Assignment:
Find each line below where the word "bold" occurs, and copy it.

Data provided:
*-*-*

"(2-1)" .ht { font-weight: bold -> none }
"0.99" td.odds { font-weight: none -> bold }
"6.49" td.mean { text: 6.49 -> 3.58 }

*-*-*

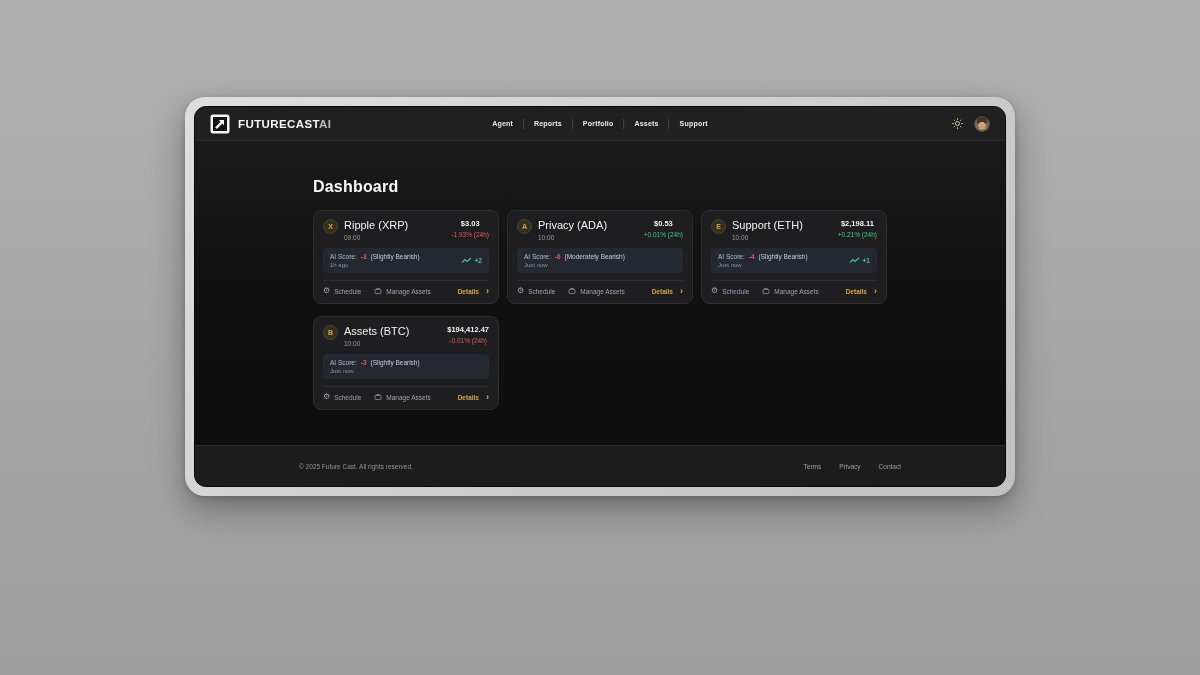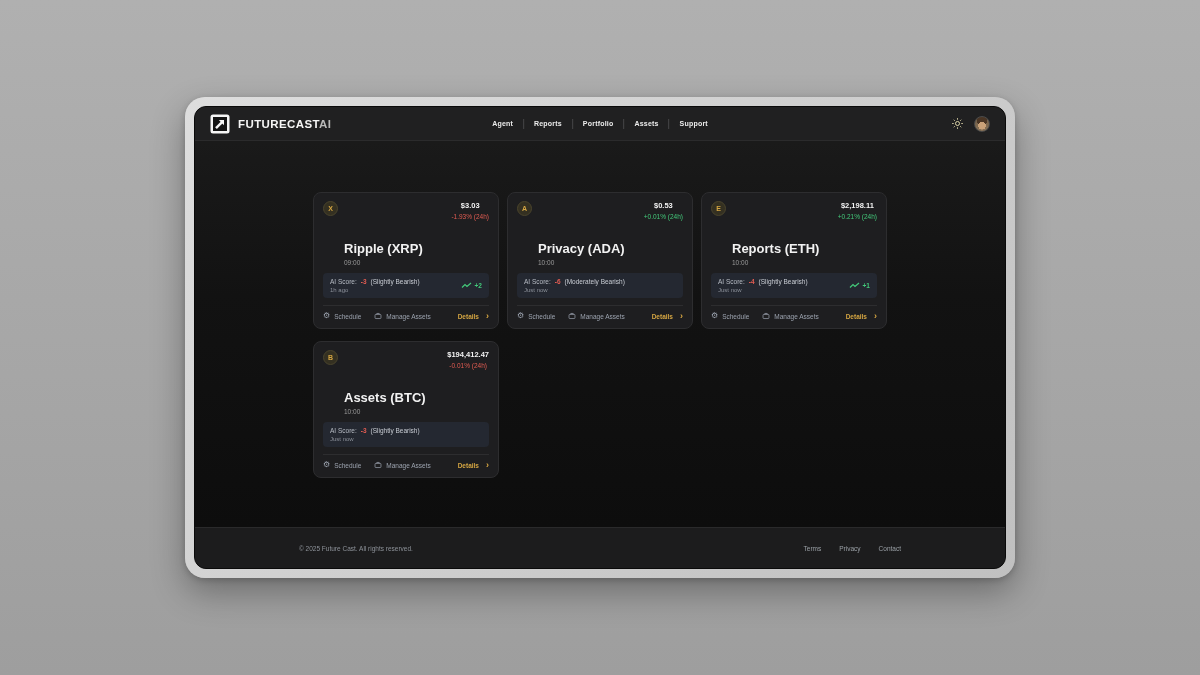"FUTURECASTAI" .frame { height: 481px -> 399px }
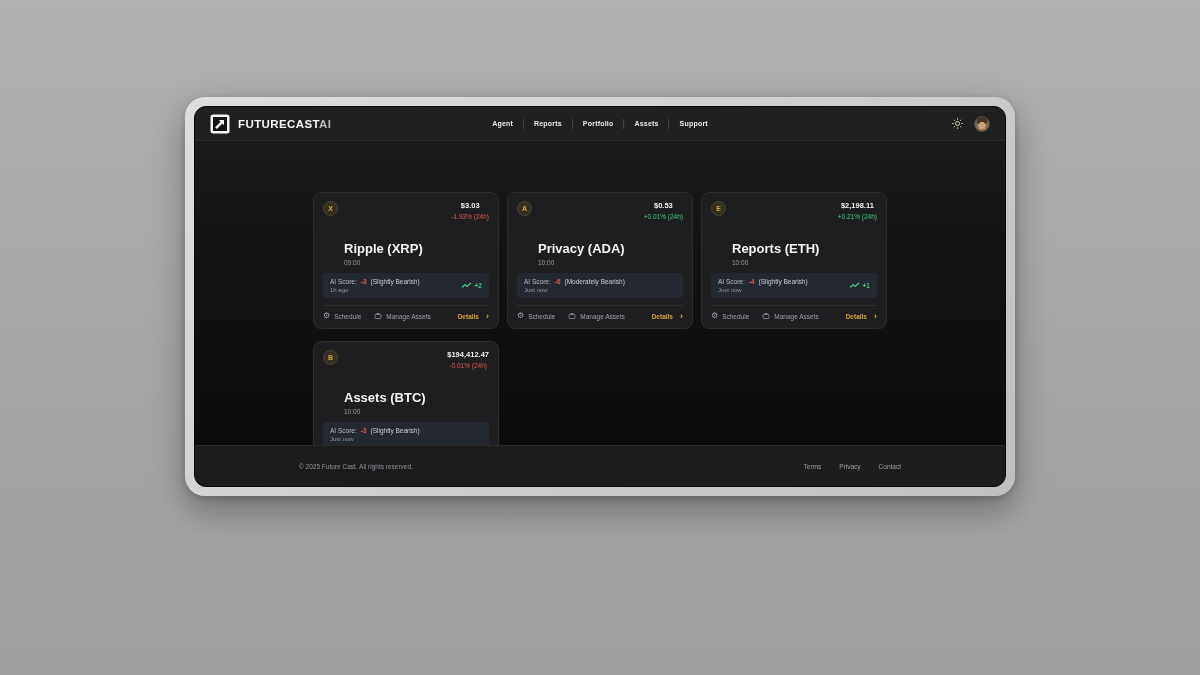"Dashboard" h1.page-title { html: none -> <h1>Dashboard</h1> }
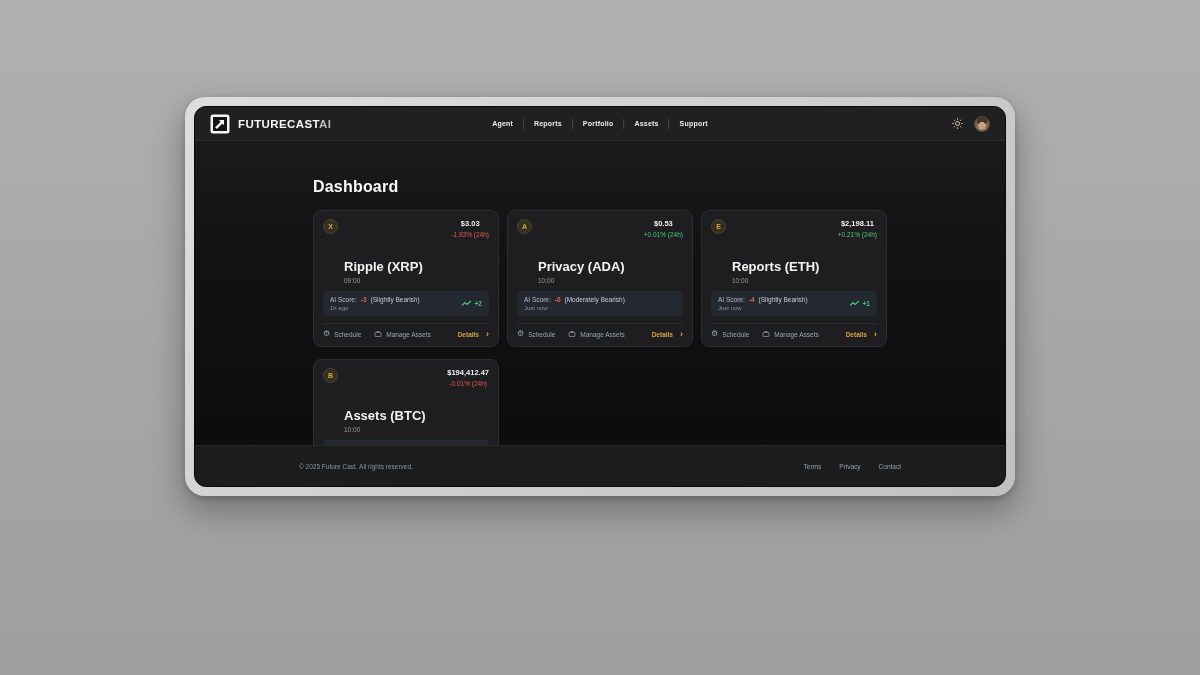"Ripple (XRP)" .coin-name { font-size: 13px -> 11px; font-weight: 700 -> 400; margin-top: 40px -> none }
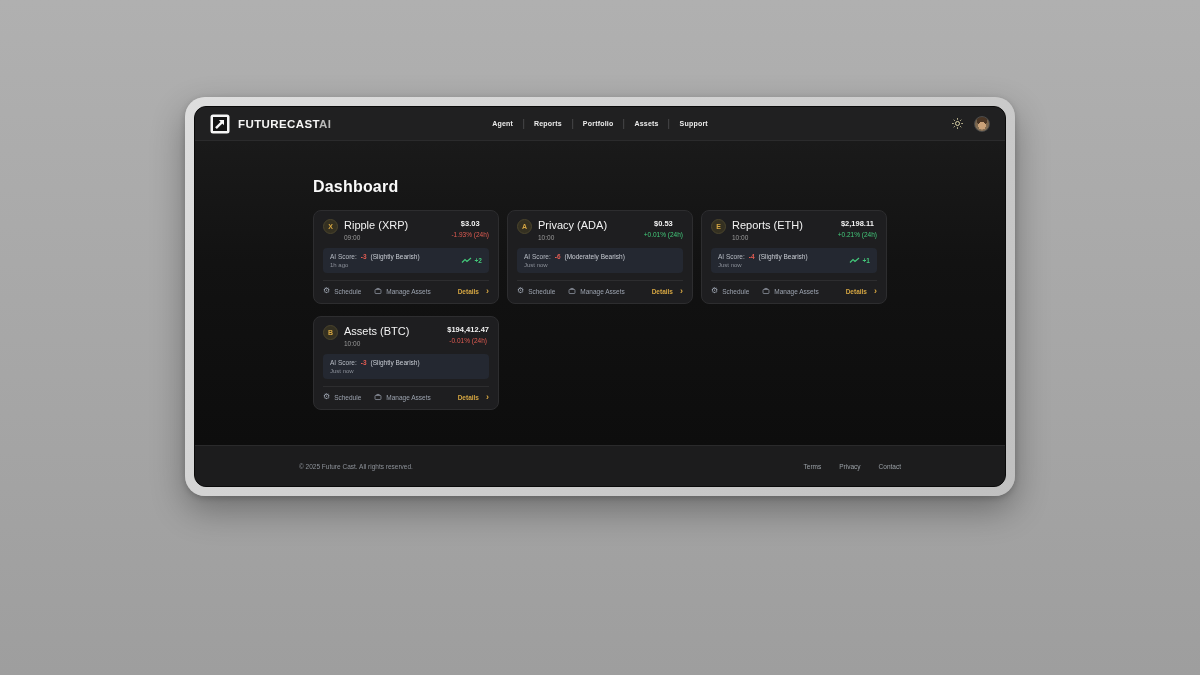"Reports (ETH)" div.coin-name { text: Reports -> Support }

*-*-*

Response to the exercise:
"(2-1)" .ht { font-weight: bold -> none }
"0.99" td.odds { font-weight: none -> bold }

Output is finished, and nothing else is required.